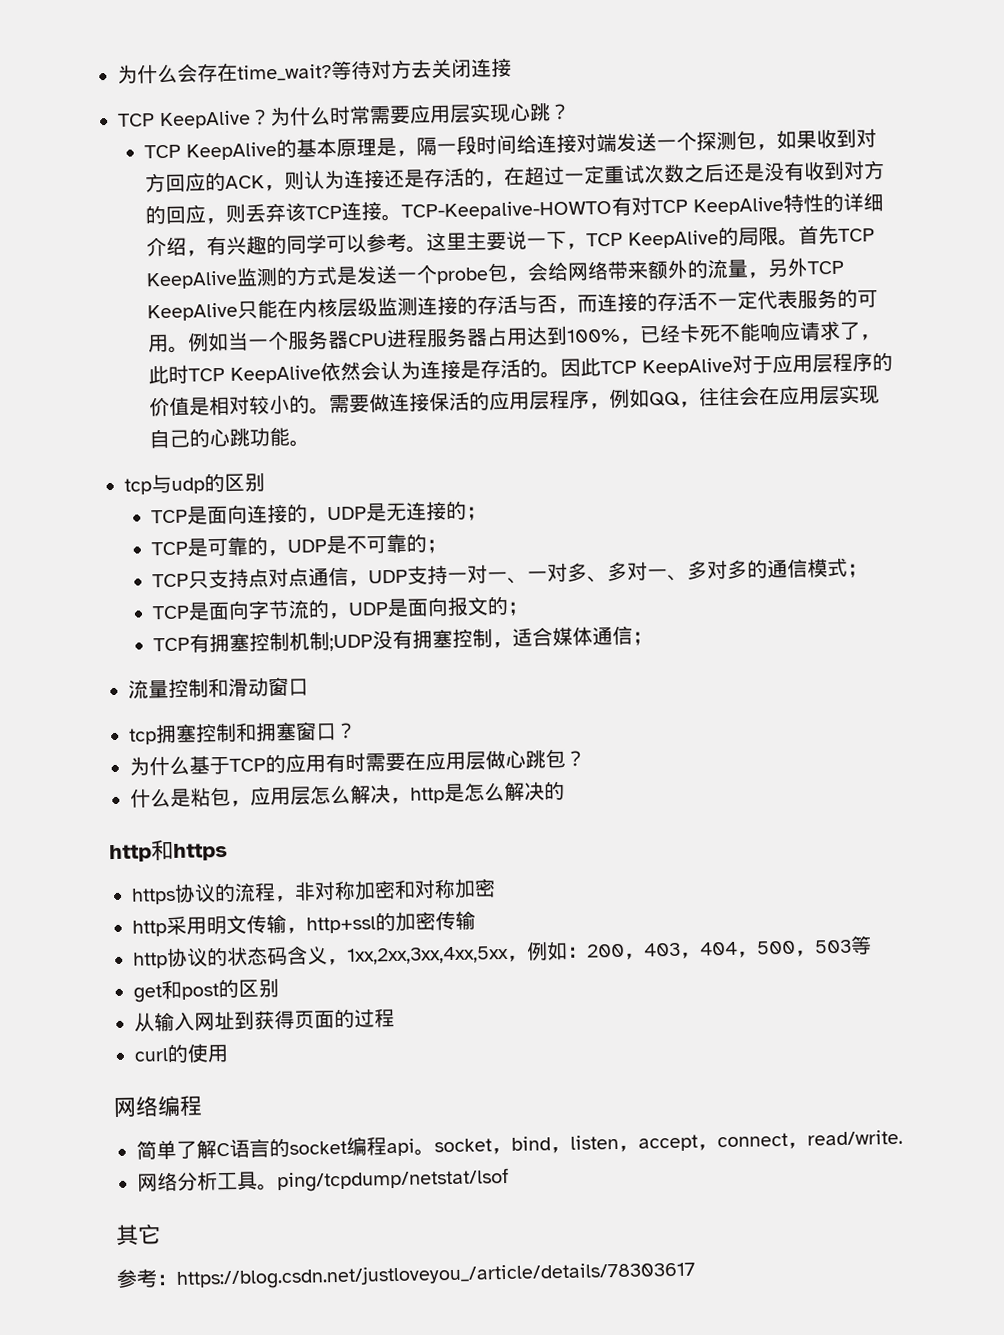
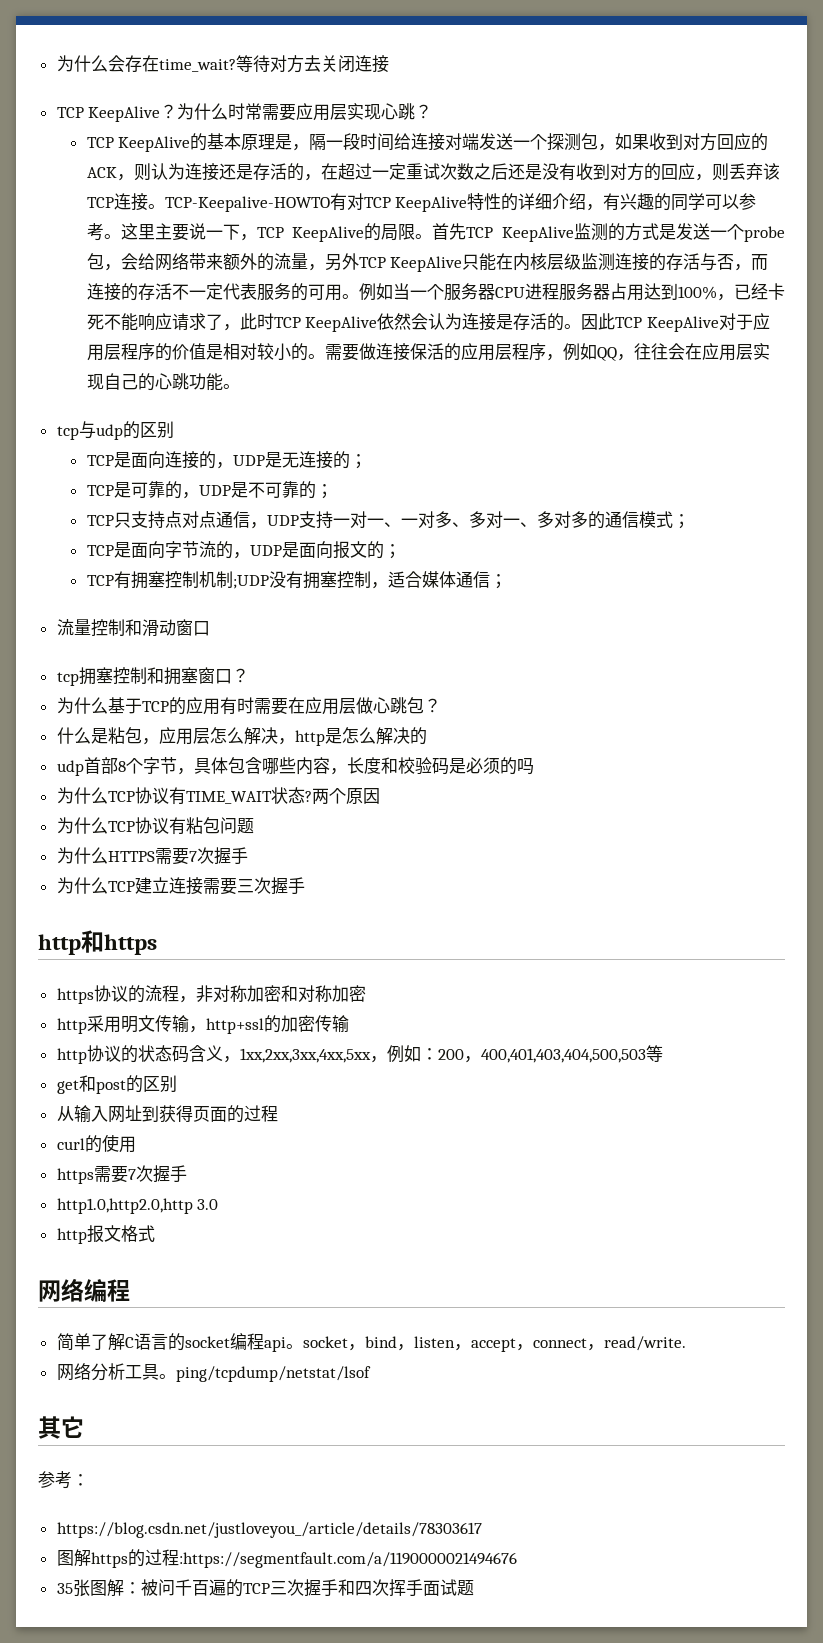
(565, 790) none -> [56,757,534,776] [56,787,380,805] [56,817,254,835] [56,847,248,865] [56,877,305,895] // udp首部8个字节，具体包含哪些内容，长度和校验码是必须的吗 // 为什么TCP协议有TIME_WAIT状态?两个原因 // 为什么TCP协议有粘包问题 // 为什么HTTPS需要7次握手 // 为什么TCP建立连接需要三次握手
[643,939,852,959] 403，404，500，503 -> [480,1048,646,1063] 400,401,403,404,500,503
(229, 1053) none -> [56,1165,187,1184] [56,1198,219,1214] [56,1225,155,1244] // https需要7次握手 // http1.0,http2.0,http 3.0 // http报文格式
(178, 1279) none -> (89, 1480) //
(696, 1275) none -> [56,1549,517,1568] [56,1579,474,1597] // 图解https的过程:https://segmentfault.com/a/1190000021494676 // 35张图解：被问千百遍的TCP三次握手和四次挥手面试题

##############################

**What to produce**
The entries must be repeated exactly. Leave the images out.

**Response box**
(565, 790) none -> [56,757,534,776] [56,787,380,805] [56,817,254,835] [56,847,248,865] [56,877,305,895] // udp首部8个字节，具体包含哪些内容，长度和校验码是必须的吗 // 为什么TCP协议有TIME_WAIT状态?两个原因 // 为什么TCP协议有粘包问题 // 为什么HTTPS需要7次握手 // 为什么TCP建立连接需要三次握手
[643,939,852,959] 403，404，500，503 -> [480,1048,646,1063] 400,401,403,404,500,503
(229, 1053) none -> [56,1165,187,1184] [56,1198,219,1214] [56,1225,155,1244] // https需要7次握手 // http1.0,http2.0,http 3.0 // http报文格式
(178, 1279) none -> (89, 1480) //
(696, 1275) none -> [56,1549,517,1568] [56,1579,474,1597] // 图解https的过程:https://segmentfault.com/a/1190000021494676 // 35张图解：被问千百遍的TCP三次握手和四次挥手面试题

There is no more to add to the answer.